══ ENTRIES SHOWN
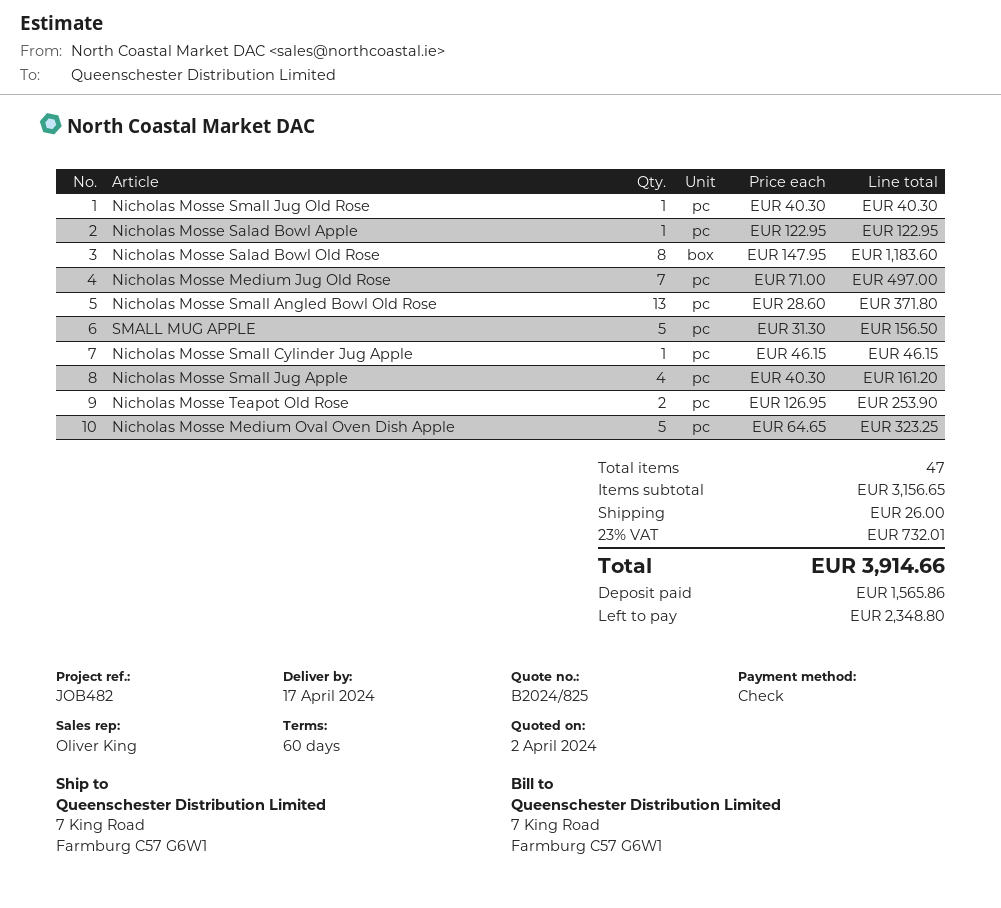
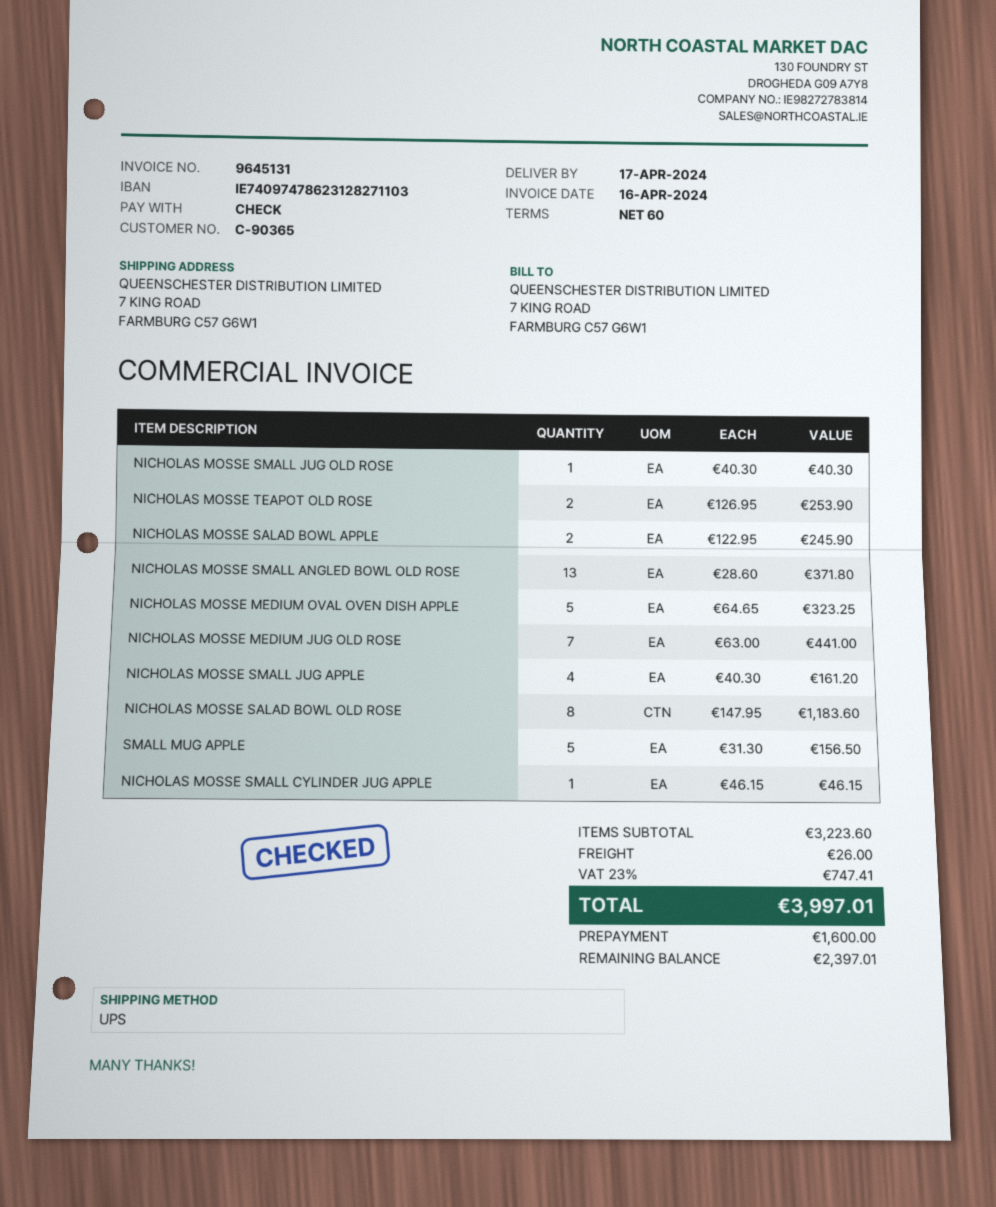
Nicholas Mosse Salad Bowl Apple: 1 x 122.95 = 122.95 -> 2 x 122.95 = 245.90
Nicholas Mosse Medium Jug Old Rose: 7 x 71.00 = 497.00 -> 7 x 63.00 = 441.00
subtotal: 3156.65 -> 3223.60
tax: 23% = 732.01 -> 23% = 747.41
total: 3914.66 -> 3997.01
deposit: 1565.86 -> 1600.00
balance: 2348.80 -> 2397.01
════
» REQUIRED WORK: The entries above need to be repeated in full, word for word. Skip the images.

» SOLVED PROBLEM:
Nicholas Mosse Salad Bowl Apple: 1 x 122.95 = 122.95 -> 2 x 122.95 = 245.90
Nicholas Mosse Medium Jug Old Rose: 7 x 71.00 = 497.00 -> 7 x 63.00 = 441.00
subtotal: 3156.65 -> 3223.60
tax: 23% = 732.01 -> 23% = 747.41
total: 3914.66 -> 3997.01
deposit: 1565.86 -> 1600.00
balance: 2348.80 -> 2397.01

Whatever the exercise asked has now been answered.